I've never had a vet out, but I've taken goats to the vet before.  The way I see it, that's one of the benefits of a goat being a small ruminant:  they're portable.



As for frequency, I contact them if I have a problem that's over my head.  About as often as not, it's over their head too.  They can give me Rx-only meds if I call and say "I need some ______, please," so that's handy.


----------



## goat lady (Feb 10, 2011)

Well I am going to have her out so we can get established with her and then when I call she will know whom I am talking about and be willing to just give me meds when needed. I guess put a face to the voice that called her today.   Thanks for all the info


----------



## ksalvagno (Feb 10, 2011)

I think it is a good idea to have the vet out or take your goats in a couple of times to establish yourself. If there is an emergency, some vets won't come out if they haven't seen you before. Money well spent when you need them at 2am on a Sunday night and they come right away.


----------



## cmjust0 (Feb 10, 2011)

Our vets don't do farm calls anymore unless you're 'grandfathered' in..  Which is to say that they have some old farm call clients that they won't refuse, but they won't come out to new farm calls for new new clients.

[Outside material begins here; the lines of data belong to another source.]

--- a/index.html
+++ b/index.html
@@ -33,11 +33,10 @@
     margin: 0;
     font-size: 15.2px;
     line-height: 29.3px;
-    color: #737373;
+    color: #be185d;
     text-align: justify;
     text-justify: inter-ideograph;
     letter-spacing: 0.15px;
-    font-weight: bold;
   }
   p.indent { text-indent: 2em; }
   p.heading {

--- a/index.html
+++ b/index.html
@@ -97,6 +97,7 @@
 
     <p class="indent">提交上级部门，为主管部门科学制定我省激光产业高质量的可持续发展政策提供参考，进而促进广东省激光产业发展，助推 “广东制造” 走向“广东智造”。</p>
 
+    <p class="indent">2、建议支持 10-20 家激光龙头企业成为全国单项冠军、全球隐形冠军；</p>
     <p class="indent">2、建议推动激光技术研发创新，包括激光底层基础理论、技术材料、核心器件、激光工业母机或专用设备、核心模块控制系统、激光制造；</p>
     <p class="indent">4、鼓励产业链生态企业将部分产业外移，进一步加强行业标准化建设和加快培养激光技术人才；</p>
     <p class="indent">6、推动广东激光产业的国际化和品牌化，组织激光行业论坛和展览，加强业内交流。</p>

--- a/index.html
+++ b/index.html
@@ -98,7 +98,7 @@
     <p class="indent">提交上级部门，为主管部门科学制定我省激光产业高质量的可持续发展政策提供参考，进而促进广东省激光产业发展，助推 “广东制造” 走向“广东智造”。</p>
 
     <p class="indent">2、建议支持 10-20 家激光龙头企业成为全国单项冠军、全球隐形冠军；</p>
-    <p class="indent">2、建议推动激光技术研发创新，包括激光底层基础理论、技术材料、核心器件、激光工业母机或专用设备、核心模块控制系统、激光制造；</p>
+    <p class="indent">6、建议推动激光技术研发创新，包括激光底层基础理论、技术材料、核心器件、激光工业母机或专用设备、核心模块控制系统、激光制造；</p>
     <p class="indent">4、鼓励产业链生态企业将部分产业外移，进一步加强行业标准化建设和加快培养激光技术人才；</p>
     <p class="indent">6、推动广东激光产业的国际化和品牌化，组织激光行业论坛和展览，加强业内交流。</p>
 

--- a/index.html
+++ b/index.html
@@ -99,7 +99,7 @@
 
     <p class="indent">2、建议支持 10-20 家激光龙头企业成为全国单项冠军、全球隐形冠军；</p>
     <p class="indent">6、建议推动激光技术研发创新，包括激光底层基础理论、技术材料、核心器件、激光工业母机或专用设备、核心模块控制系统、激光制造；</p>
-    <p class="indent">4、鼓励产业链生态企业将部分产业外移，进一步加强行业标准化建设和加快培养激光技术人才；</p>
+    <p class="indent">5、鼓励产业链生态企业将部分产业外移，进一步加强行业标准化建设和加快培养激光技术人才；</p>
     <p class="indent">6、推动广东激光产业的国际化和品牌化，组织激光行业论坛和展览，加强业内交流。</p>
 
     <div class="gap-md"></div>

I'm an old client, I guess, but they've never been to my place, so I'm not technically grandfathered in.  If I insisted, though, I'd imagine I could get someone to come out..  I'm fairly chummy with the vet who does most of the farm calls.

I guess it would be different if my vet only did on-site emergencies, but they have an on-call vet 24/7 and I can load any goat I've got up in a vehicle if need be..  No real reason I see to have one come out when I can come in..  Besides, they have *way* more stuff at the office than they do in their trucks.


----------



## ksalvagno (Feb 10, 2011)

My vets are different. They have a whole truck bed full of stuff and any med that you would possibly need. I do both. Sometimes I take them in, like when they have their "haul in" day (no farm/office charge) and sometimes I have them come out to the farm. Depends on the problem and the number of animals involved.


----------



## Emmetts Dairy (Feb 10, 2011)

I think its a great idea you have the vet out to get established!  I agree.  Our vet comes out yearly to give rabies to all!!  We have rabies issues in the woods up here in NH...soooo...its worth it to me.  And he does all the animals vaccines, cats etc..at the same time.  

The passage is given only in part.